= Beginning of Section =

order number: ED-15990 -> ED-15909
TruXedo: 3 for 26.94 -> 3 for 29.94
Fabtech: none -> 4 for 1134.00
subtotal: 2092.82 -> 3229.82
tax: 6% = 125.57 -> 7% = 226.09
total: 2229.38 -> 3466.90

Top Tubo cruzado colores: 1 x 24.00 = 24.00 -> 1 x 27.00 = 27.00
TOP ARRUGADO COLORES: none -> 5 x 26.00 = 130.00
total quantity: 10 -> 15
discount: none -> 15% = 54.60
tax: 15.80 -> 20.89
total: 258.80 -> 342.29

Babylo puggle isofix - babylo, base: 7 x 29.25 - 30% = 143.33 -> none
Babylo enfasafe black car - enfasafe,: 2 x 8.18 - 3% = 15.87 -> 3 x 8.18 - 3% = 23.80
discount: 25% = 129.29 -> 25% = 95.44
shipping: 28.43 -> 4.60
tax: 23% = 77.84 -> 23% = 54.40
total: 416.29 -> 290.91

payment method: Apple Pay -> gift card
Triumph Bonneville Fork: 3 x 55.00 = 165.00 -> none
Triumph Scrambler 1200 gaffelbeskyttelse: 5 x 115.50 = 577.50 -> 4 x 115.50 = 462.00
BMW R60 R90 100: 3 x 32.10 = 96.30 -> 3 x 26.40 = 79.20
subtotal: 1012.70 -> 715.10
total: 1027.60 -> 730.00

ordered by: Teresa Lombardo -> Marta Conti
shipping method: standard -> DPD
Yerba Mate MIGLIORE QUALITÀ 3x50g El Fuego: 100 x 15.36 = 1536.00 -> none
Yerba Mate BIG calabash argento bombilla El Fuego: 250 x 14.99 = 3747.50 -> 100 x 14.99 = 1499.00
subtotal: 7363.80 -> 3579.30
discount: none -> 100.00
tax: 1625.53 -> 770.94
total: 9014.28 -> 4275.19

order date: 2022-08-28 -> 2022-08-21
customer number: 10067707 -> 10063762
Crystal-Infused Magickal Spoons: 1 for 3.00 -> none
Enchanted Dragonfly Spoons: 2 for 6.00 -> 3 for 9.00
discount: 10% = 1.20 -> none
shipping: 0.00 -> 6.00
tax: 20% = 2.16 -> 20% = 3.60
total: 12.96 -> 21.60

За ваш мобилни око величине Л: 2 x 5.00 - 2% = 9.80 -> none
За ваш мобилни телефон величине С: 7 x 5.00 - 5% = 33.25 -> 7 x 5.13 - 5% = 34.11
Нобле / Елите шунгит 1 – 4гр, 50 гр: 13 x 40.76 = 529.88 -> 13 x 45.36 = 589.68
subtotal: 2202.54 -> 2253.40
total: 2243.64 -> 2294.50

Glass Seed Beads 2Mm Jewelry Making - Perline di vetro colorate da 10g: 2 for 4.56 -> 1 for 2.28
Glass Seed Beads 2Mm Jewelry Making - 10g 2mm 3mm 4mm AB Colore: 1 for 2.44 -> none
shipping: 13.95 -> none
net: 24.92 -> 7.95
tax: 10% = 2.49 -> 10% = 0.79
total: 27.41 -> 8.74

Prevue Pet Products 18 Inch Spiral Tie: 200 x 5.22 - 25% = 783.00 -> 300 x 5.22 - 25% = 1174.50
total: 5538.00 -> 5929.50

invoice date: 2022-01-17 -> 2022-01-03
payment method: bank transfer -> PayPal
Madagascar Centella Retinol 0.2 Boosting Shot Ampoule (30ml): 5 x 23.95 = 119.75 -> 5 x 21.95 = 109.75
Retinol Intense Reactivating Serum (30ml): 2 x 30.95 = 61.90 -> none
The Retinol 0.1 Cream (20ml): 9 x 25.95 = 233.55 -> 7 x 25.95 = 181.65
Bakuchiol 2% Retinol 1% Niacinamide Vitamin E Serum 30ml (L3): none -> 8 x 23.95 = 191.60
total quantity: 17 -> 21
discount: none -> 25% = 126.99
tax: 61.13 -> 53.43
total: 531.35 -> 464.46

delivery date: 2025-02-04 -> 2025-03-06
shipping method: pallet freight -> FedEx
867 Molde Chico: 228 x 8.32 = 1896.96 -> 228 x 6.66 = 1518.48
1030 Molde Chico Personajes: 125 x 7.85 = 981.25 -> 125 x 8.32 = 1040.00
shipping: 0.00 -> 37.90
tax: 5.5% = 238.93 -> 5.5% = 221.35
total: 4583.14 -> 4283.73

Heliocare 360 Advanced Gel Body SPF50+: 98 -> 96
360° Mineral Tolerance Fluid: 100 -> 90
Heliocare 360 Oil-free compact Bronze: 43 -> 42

= End of Section =

_Activity_. Show, from the records above, every line that includes "payment".

_Solution for this exercise_.
payment method: Apple Pay -> gift card
payment method: bank transfer -> PayPal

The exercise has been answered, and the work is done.